Rationale
The COVID-19 virus, which originated in Wuhan, China in December 2019, was declared a pandemic by the World Health Organization (WHO) on 11 March 2020. To date, In Uganda, there has been a total recovery of 990 cases as of 28th July, 202011 , there are cumulative cases day by day with currently 1135 cases in-country.
Since 18 March12, 2020, the government of Uganda has taken several measures to curb the spread of the virus, such as closing borders, enforcing isolation, social distancing policies, affecting in particular gatherings of people, access to places of worship, schools, and public transport. However, public adherence to these restrictions and other preventative behaviors are observed to be relatively low. Recent KAP and other assessments13 have identified information gaps, misinformation, and rumors as drivers of this low adherence, but many also note that many individuals who do have access to and do trust correct information about Covid-19 still do not fully adhere to the restrictions or preventive behaviors. Therefore, increased access to information may not fully close the adherence gap. While there have been past KAP studies and assessments related to this topic, particularly around the Ebola response in Uganda, studies have been ad-hoc, smaller-scale, and only focusing on a particular region or geographic area.
As Coronavirus (Covid-19) swept across the world, The World Health Organisation (WHO) with the Ministry of Health (MoH) Uganda kick-started an eight-pillar response plan spearheaded by a national task force for public health emergency coordination and response. A key pillar of the response plan was risk communication, social mobilization and community engagement (RCSM-CE). Through key messaging on transmission, signs and symptoms, prevention and reporting mechanisms, the subcommittee has focused on raising awareness and thereafter promoting preventive behavioral practices.

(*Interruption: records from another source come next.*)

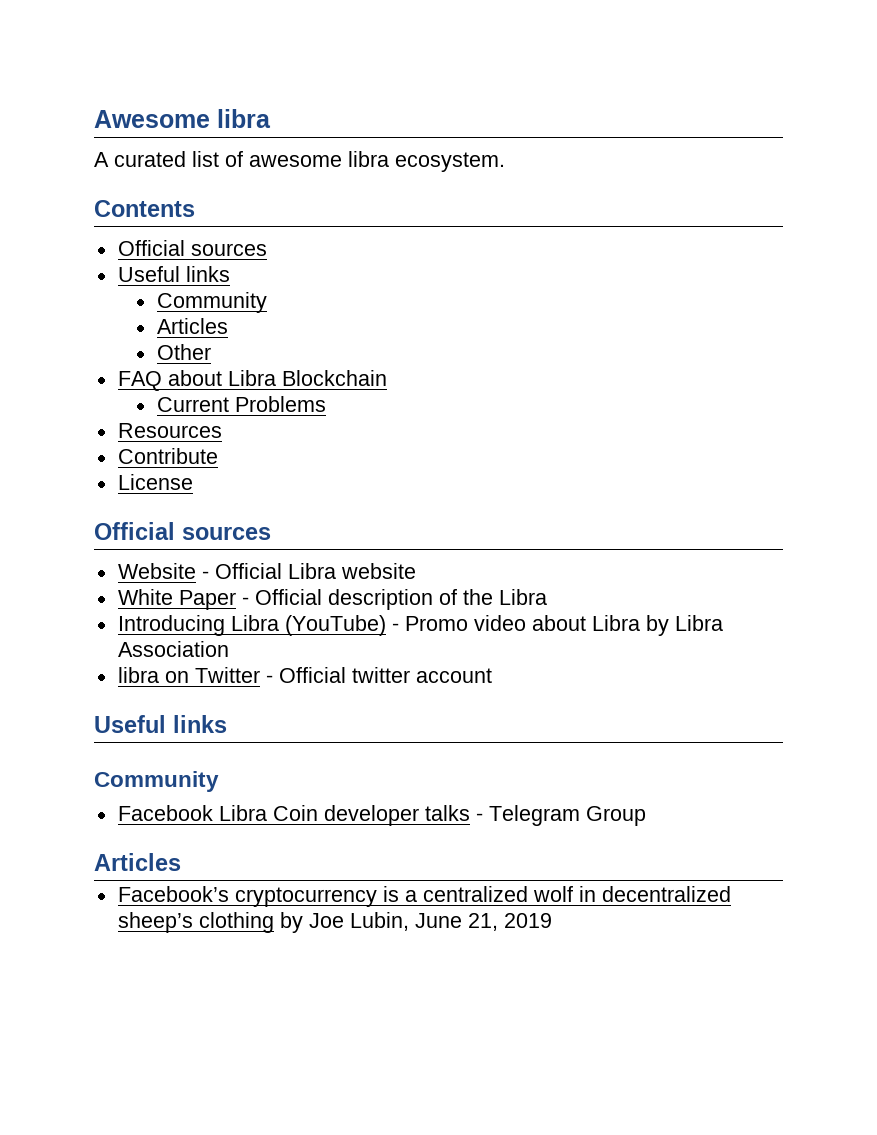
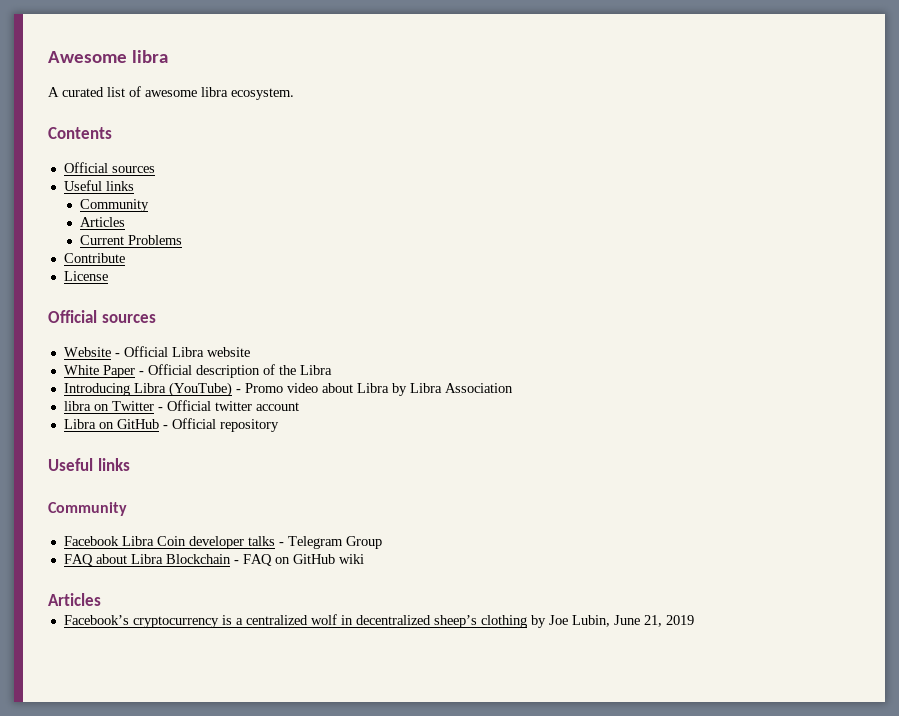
- Other
- FAQ about Libra Blockchain
- Resources
+ Libra on GitHub - Official repository
+ FAQ about Libra Blockchain - FAQ on GitHub wiki

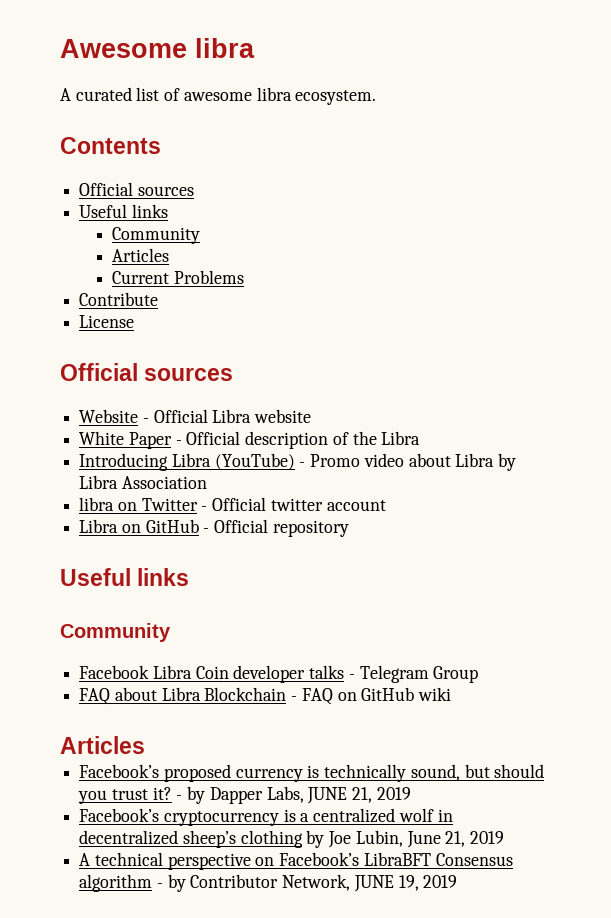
+ Facebook’s proposed currency is technically sound, but should you trust it? - by Dapper Labs, JUNE 21, 2019
+ A technical perspective on Facebook’s LibraBFT Consensus algorithm - by Contributor Network, JUNE 19, 2019

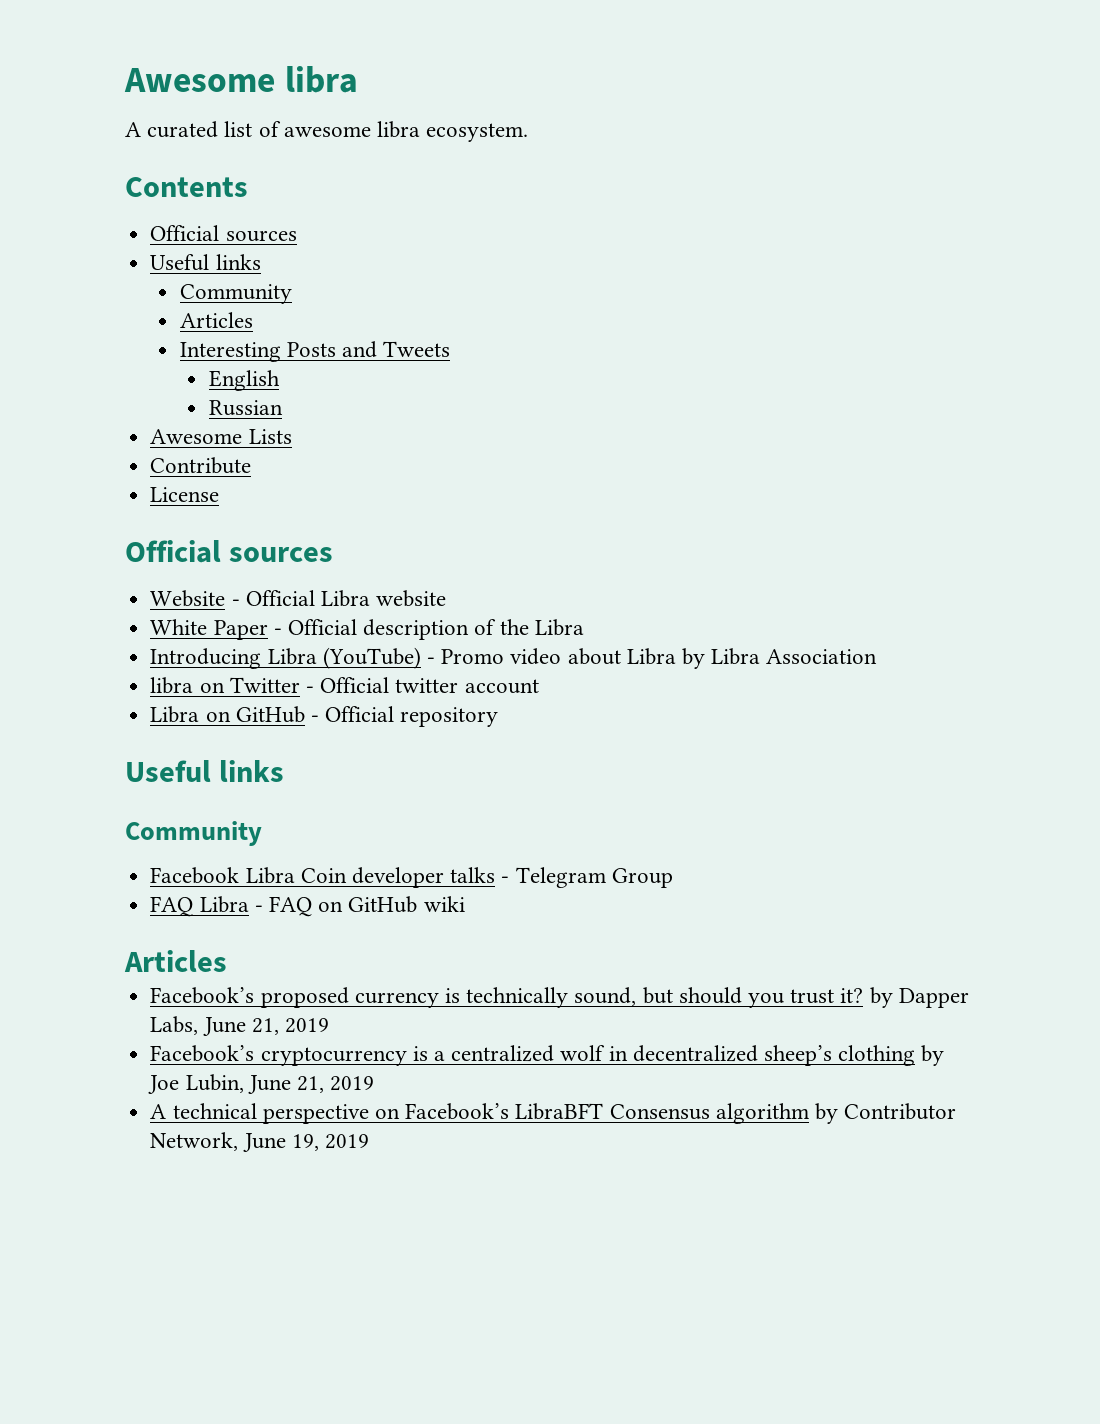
- Current Problems
+ Interesting Posts and Tweets
+ English
+ Russian
+ Awesome Lists
- FAQ about Libra Blockchain - FAQ on GitHub wiki
+ FAQ Libra - FAQ on GitHub wiki
- Facebook’s proposed currency is technically sound, but should you trust it? - by Dapper Labs, JUNE 21, 2019
+ Facebook’s proposed currency is technically sound, but should you trust it? by Dapper Labs, June 21, 2019
- A technical perspective on Facebook’s LibraBFT Consensus algorithm - by Contributor Network, JUNE 19, 2019
+ A technical perspective on Facebook’s LibraBFT Consensus algorithm by Contributor Network, June 19, 2019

The RCSM-CE sub-committee has further refined and dispatched purpose-built guidelines for community engagement that enable health educators to conduct awareness campaigns at district and village levels, within the framework of government restrictions. Humanitarian and governmental actors have also begun to provide multi-sectoral support during the Covid-19 response; particularly in terms of coordination and accountability towards the affected communities, through awareness and information campaigns on the virus, within the most affected communities with a focus on the high-risk districts14, but also throughout the territory where responding organizations were already implementing projects.
It is crucial to inform this response and assess whether community engagement is being conducted in an appropriate and inclusive manner, whether it is disseminating the information that people really need, and whether these information and communication messages are being disseminated through the right channels and are both well understood and interpreted in a way that leads to a healthy assessment of risks. In order to rapidly and effectively educate and accurately inform the general public about the pandemic, actors should know what the community beliefs are, the community level of participation, the community accessibility to timely and accurate information as well as what their main and trusted infromation channels are. Beyond that, actors need strategies to combat the tendency of individuals to lower their perceptions of risk over time, which is a trend that is common even when correct information about Covid-19 is readily available.
In addtion, this assessment seeks to continue tracking time-series data carried out by Ground Truth Solutions (GTS) on affected people’s perceptions of the humanitarian response over the last three years, and understand how COVID-19 has impacted these. In this vein, the role Accountability to Affected Populations (AAP) mechanisms can play in building trust in and strengthening the effectiveness of RCCE efforts, and in supporting the Covid-19 response more generally, will be explored in more detail.
To date, little is also known on how local social networks that underlie community communication channels can have an influence on community behaviour, risk awareness, and risk perception. Networks of community influencers, be they community members, local or religious leaders or local organisations and institutions, may have an important influence on community information ecosystems and could thus be of pivotal importance for effective risk communication and community engagement activities on community level.
In order to address these knowledge gaps, the Uganda Learning Evidence Accountability and Research Network (U-Learn), with support from GTS, started working on rumor tracking and assessments of AAP mechanisms, which are closely linked to this assessment. Effective RCCE (including two-way AAP) is a key operational approach in the response to influence communities’ risk perceptions, health behaviors and practices in such a way that they contribute to reducing the risk of an untenable spread of the Covid-19 virus. U-Learn believes that RCCE/AAP assessment(s) results will be key in building trust in communities, which is a prerequisite for any successful current and future response activities in Uganda.